Just chill and moven on.

Taking legal action against the CAA, grow up!

rmcb
26th Mar 2012, 22:22
He/she was doing a VFR, SE CPL LST.

redsnail
26th Mar 2012, 22:23
Methinks he/she was a troll. :=

rmcb
26th Mar 2012, 23:39
You think? Whoever it was has certainly rubbed a few raw nerves on both sides of the fence!

clunk1001
27th Mar 2012, 09:41
We don't have all the information, but consider for a moment if the examiner has made an error in the conduct of the test which leaves the 'fail' result tenuous.

Putting the issue of costs (and any bruised ego) aside for a moment, cookiimonstar1 is going to spend the next few years filling out airline applications for his first job, and he will be ticking the "Yes" box to the question "Have you ever failed a flight test?". He will be excluded from any airline selection process which only accept a first series pass (why else is the box there but to act as a filter for the thousands of applications).

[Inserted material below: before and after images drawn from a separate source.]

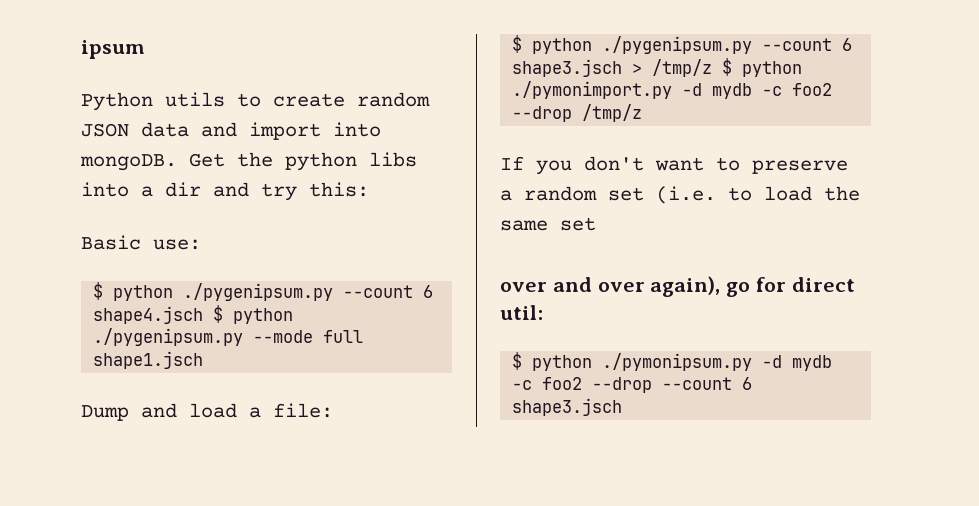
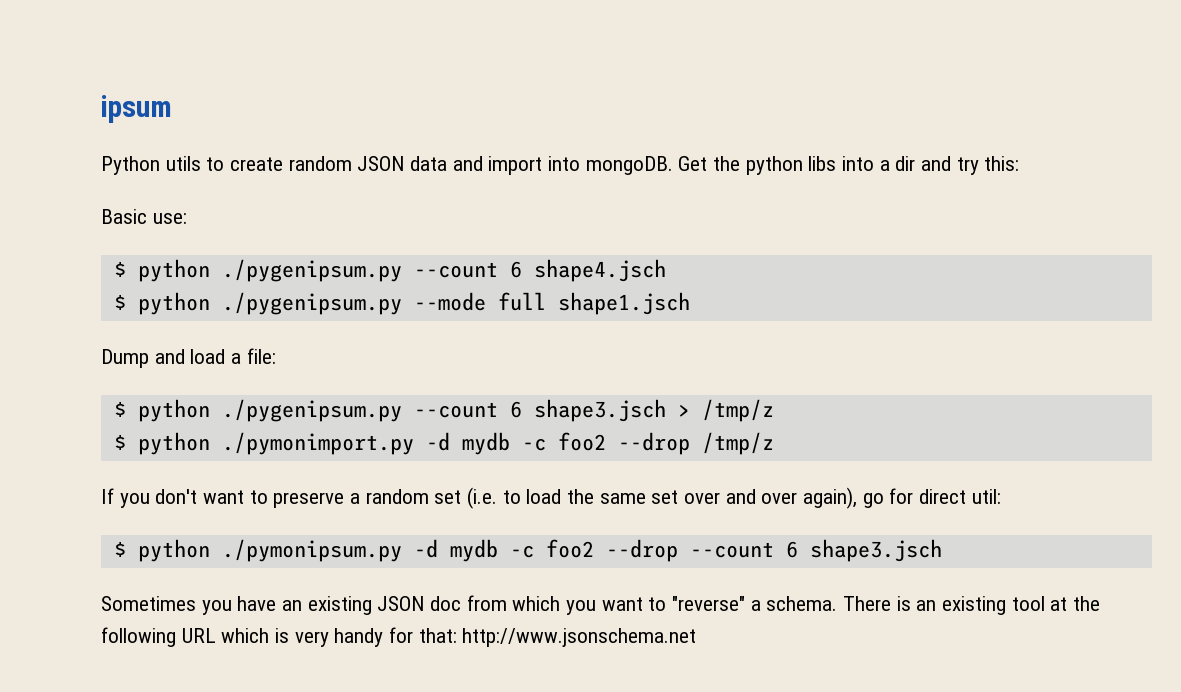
(204, 315) none -> (666, 270) //
(713, 68) none -> (774, 410) //
(596, 224) // -> (679, 497) none
(623, 407) none -> [101,595,1101,615] [101,627,697,647] // Sometimes you have an existing JSON doc from which you want to "reverse" a schema. There is an existing tool at the following URL which is very handy for that: http://www.jsonschema.net

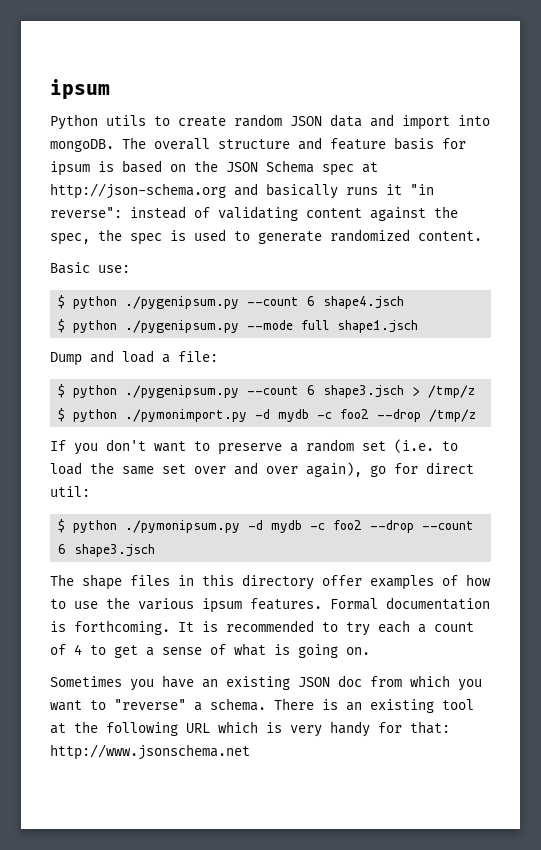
[678,156,1020,175] Get the python libs into a dir and try this: -> [122,137,466,150] [50,160,378,176] [50,183,434,199] [50,206,458,221] [50,229,482,245] The overall structure and feature basis for ipsum is based on the JSON Schema spec at http://json-schema.org and basically runs it "in reverse": instead of validating content against the spec, the spec is used to generate randomized content.
(942, 550) none -> [50,574,491,590] [50,597,490,613] [50,620,474,636] [50,643,370,658] // The shape files in this directory offer examples of how to use the various ipsum features. Formal documentation is forthcoming. It is recommended to try each a count of 4 to get a sense of what is going on.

I know from personal experience it's on nearly every application for cadet positions, that box is a sore point for me and I royally screwed up my flight test entirely on my own, without any help from an examiner :).

So I can understand why he doesn't want to 'take it on the chin'.


Unfortunately I think the way he has presented himself in this thread suggests a failed CPL test is going to be the least of his worries in the future.:uhoh:

Evanelpus
27th Mar 2012, 12:21
Putting the issue of costs (and any bruised ego) aside for a moment, cookiimonstar1 is going to spend the next few years filling out airline applications for his first job, and he will be ticking the "Yes" box to the question "Have you ever failed a flight test?". He will be excluded from any airline selection process which only accept a first series pass (why else is the box there but to act as a filter for the thousands of applications).

Win or lose the case against the CAA, it aint goint to change the fact that he failed his first flight test. What's he going to put, "Yes but under appeal"?

As someone else has already said, the course of action he plans to undertake may stick to him like s**t on a blanket and if he tries to explain to a potential employer what happened the way he has here, he won't stand a chance.